─── DATA SUPPLIED

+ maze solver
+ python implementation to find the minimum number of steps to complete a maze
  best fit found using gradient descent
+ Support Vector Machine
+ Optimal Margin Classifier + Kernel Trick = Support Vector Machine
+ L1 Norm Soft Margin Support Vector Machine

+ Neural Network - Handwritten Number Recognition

──────
─── DATA SUPPLIED

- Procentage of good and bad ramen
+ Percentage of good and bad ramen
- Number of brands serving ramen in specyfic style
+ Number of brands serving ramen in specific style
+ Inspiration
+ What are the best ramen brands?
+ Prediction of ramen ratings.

──────
─── DATA SUPPLIED

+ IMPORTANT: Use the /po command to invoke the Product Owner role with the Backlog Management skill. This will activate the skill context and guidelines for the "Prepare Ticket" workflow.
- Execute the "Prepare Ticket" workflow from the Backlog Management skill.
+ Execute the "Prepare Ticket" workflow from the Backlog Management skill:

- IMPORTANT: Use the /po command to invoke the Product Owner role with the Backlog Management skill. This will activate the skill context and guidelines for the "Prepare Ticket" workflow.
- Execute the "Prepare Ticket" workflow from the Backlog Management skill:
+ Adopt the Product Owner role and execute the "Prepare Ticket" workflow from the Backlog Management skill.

──────

(TASK OBJECTIVE): Go through the records and gather the lines that hold "good".

(TASK ANSWER):
- Procentage of good and bad ramen
+ Percentage of good and bad ramen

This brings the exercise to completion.